During the annual trip, members of the Harvard delegation also met with the Council of Friends of Foreign Countries (CPAFFC), another component of the Communist Party’s united front. The State Department described CPAFFC as seeking to “directly and maliciously influence” U.S. national and local leaders and “overtly an arm of the Chinese Communist Party.

The Kennedy School delegation met with the Director-Generalof the Department of American and Oceanian Affairs at the Friendship Association for Foreign Affairs during its 2019 visit.

This photo shows a Kennedy School delegation meeting with the vice president of the Chinese Communist Association for Friendship with Foreign Countries during their 2016 visit.

The China-United States Exchange Foundation and the Harvard Kennedy School have also collaborated on research reports.

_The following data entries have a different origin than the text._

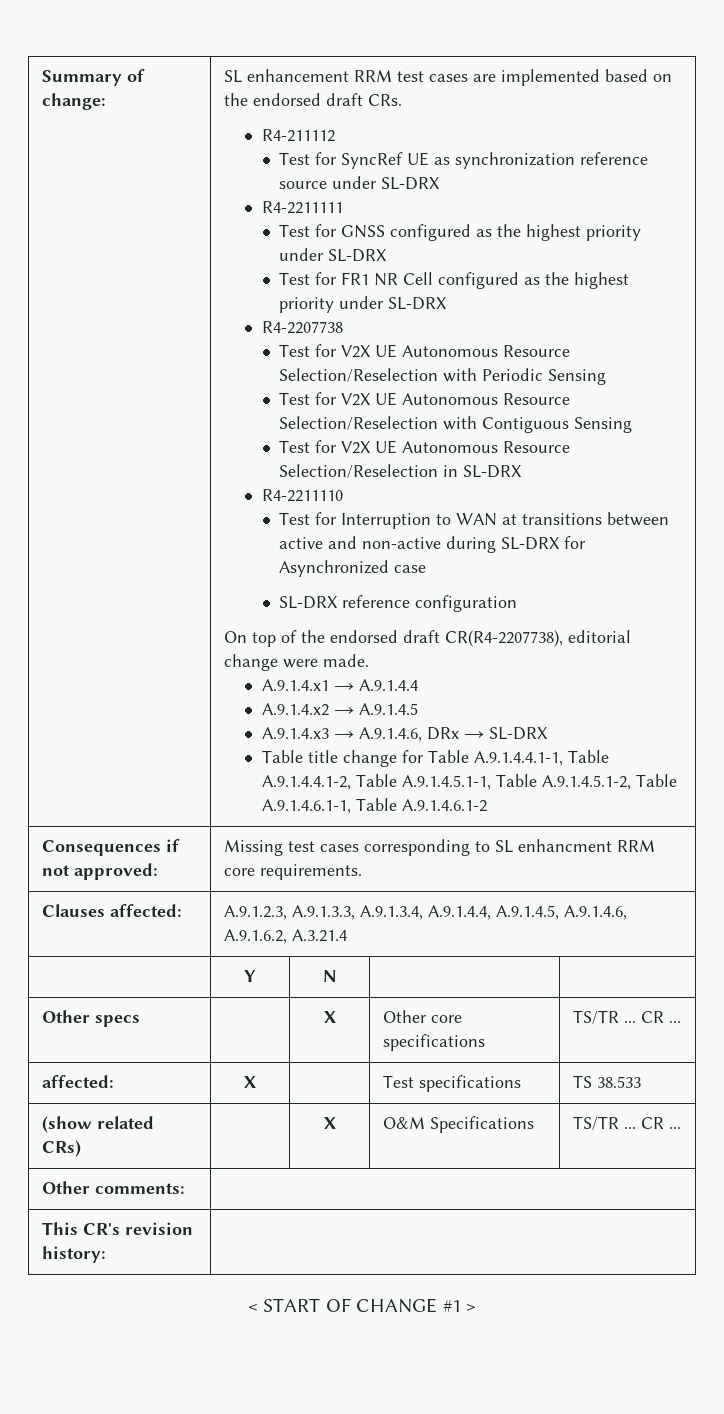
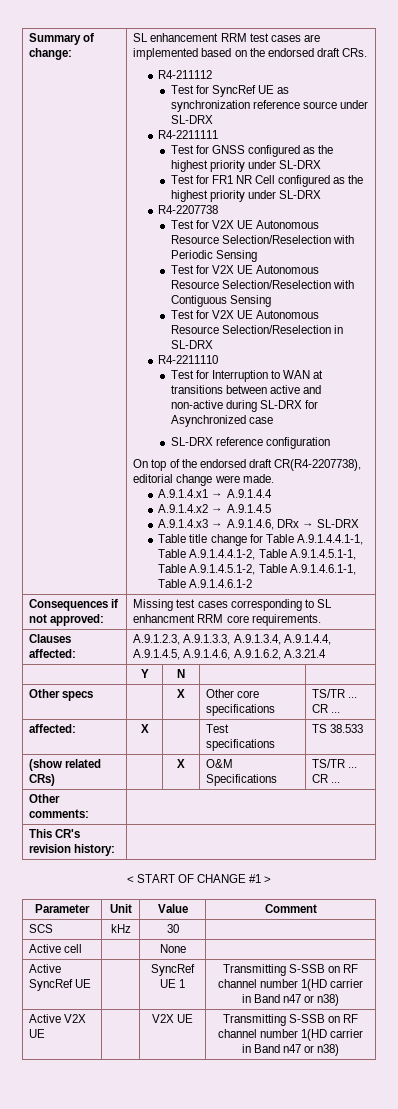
+ Parameter | Unit | Value | Comment
+ SCS | kHz | 30 |
+ Active cell | | None |
+ Active SyncRef UE | | SyncRef UE 1 | Transmitting S-SSB on RF channel number 1(HD carrier in Band n47 or n38)
+ Active V2X UE | | V2X UE | Transmitting S-SSB on RF channel number 1(HD carrier in Band n47 or n38)

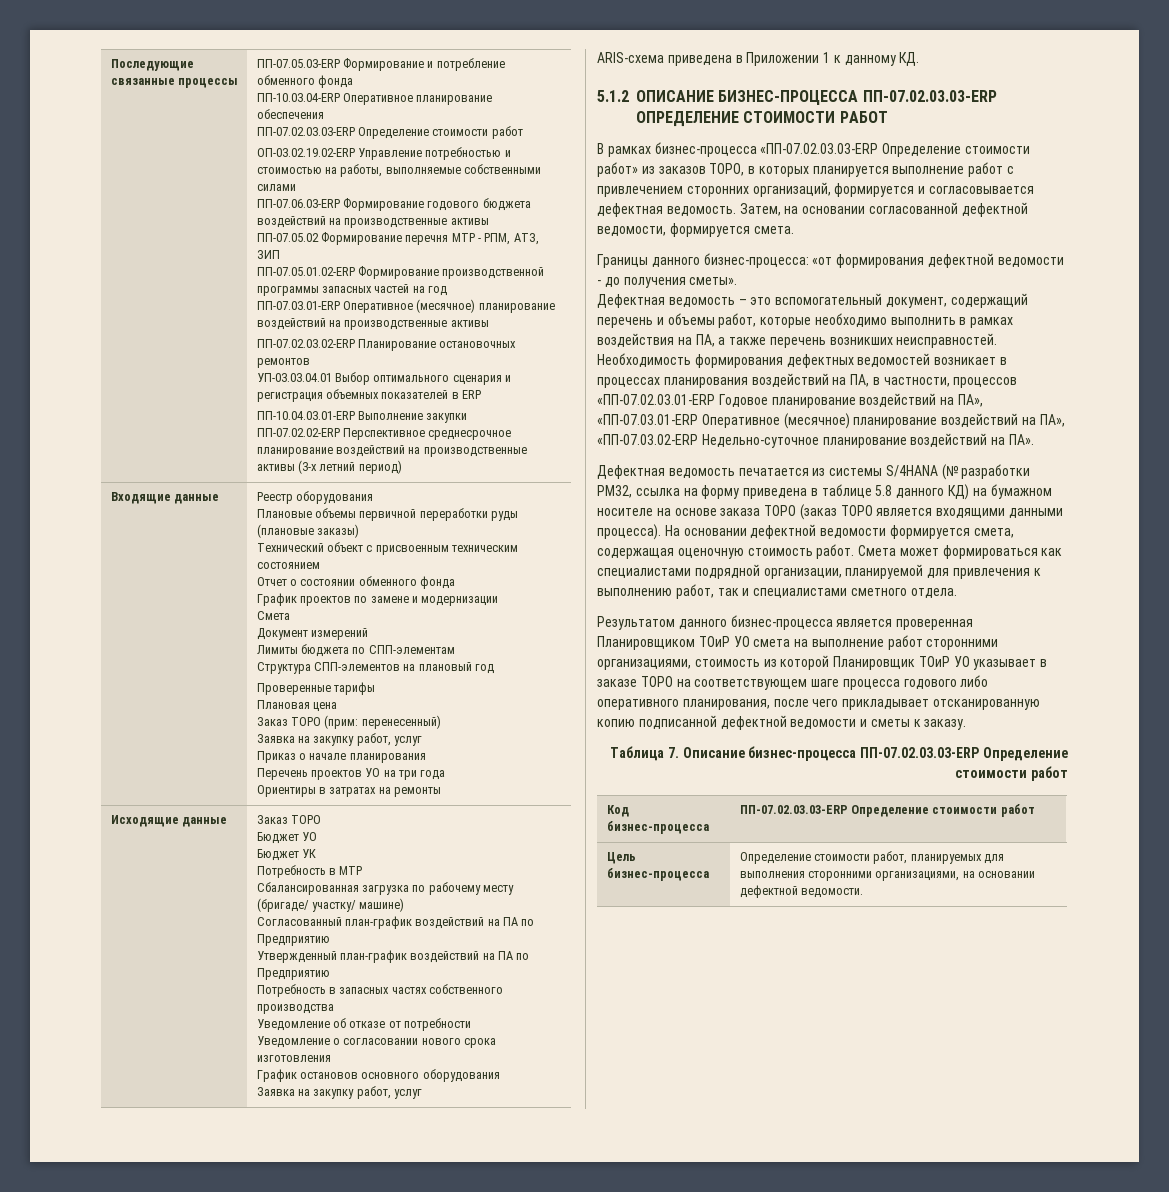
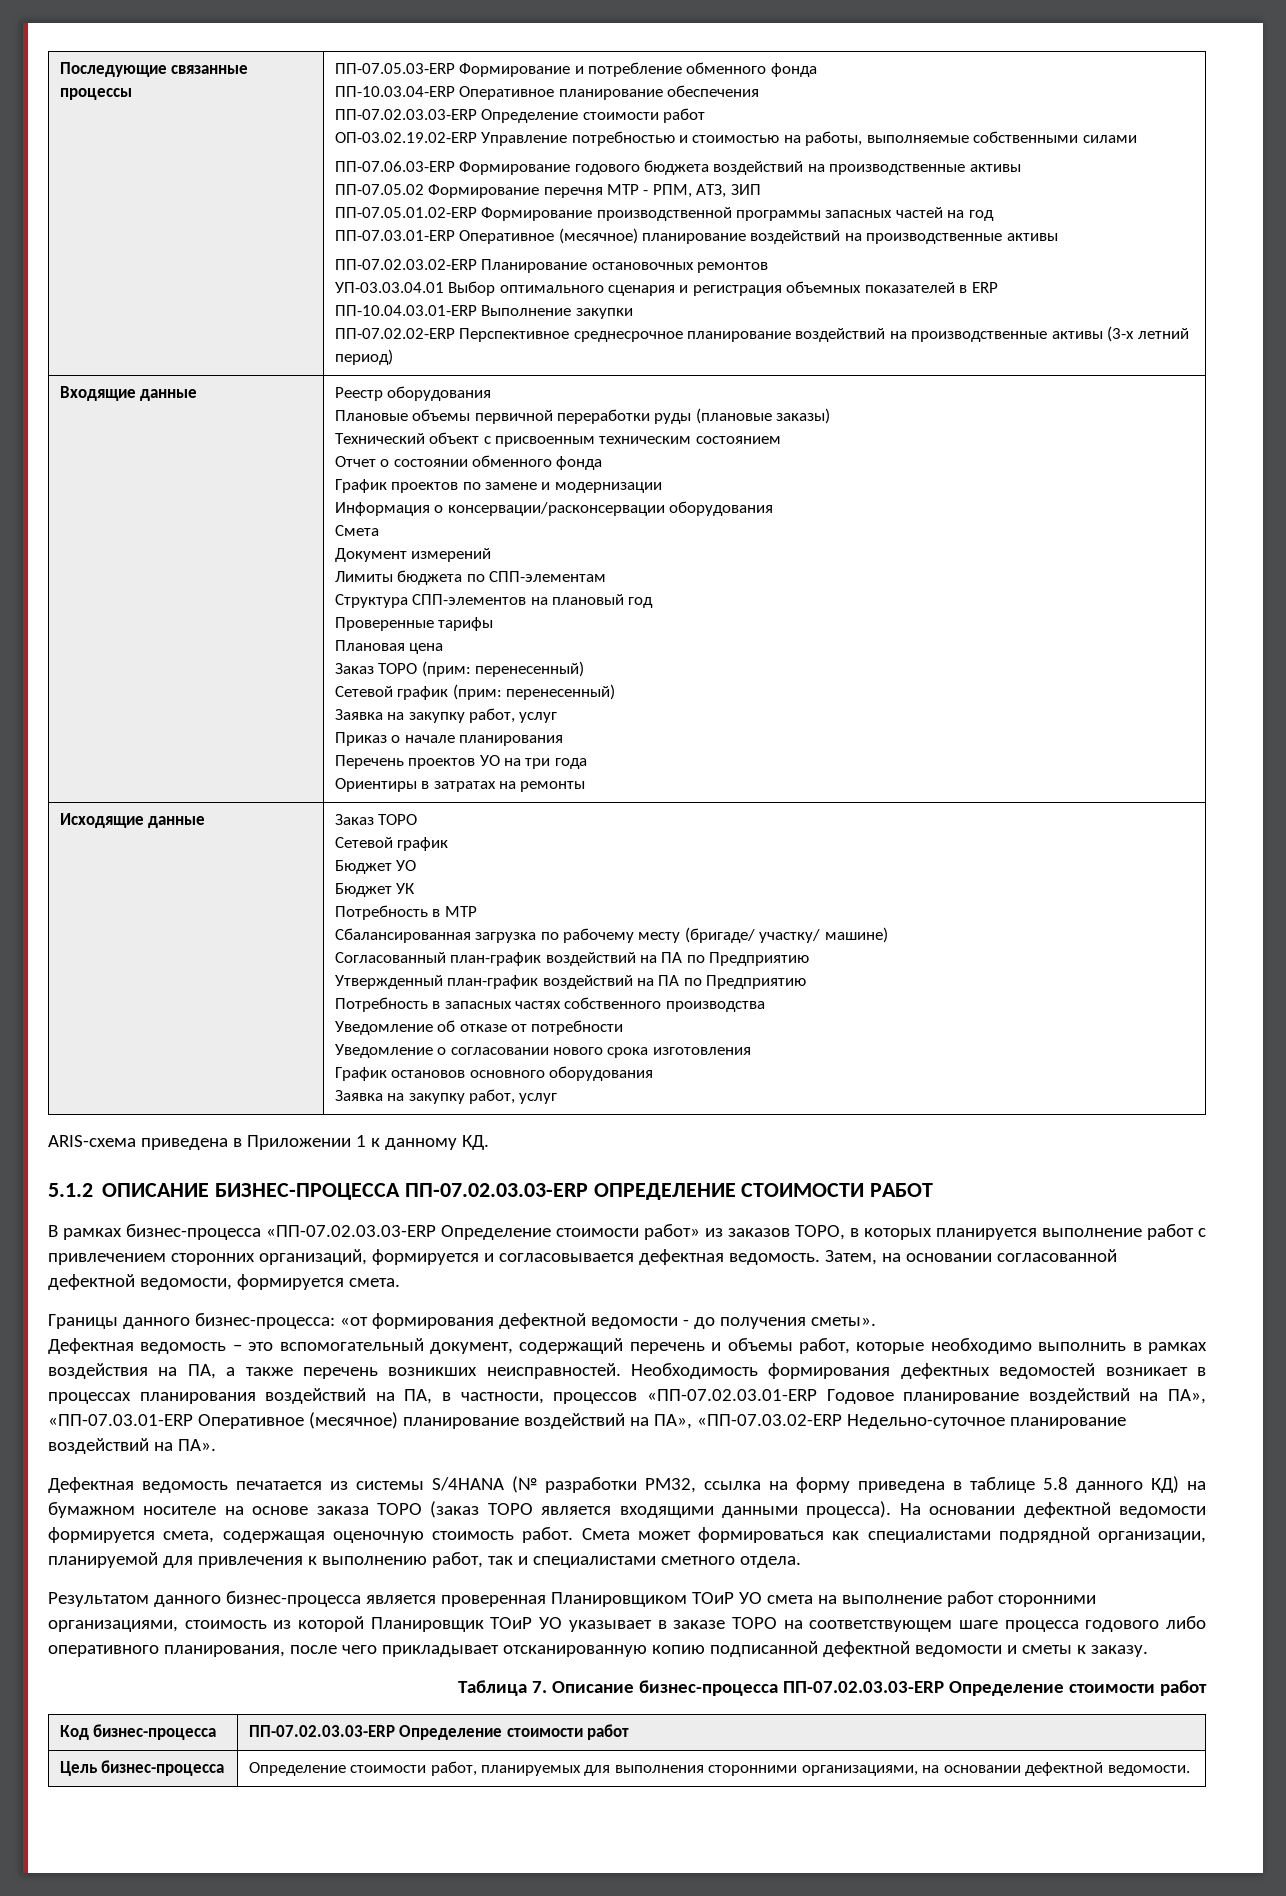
+ Информация о консервации/расконсервации оборудования
+ Сетевой график (прим: перенесенный)
  Исходящие данные | Заказ ТОРО
+ Сетевой график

A 2009 CUSF brochure described the Harvard Shared Vision Project, which included scholars from the Kennedy School of Government at Harvard University and Chinese Communist scholars from Peking University, the Chinese Academy of Social Sciences, and the Shanghai Institute of International Studies.

The project culminated in a book, Power and Restraint, which “upholds the Foundation’s view that China and the United States can and must work together to improve mutual understanding in order to address the challenges that both countries face.”

To launch the book, the China-U.S. Exchange Foundation hosted an event in Washington, D.C., where Biden’s climate czar John Kerry, China-U.S. Exchange Foundation founder Jianhua Dong, and Harvard Kennedy School Dean David Ellwood were present and spoke.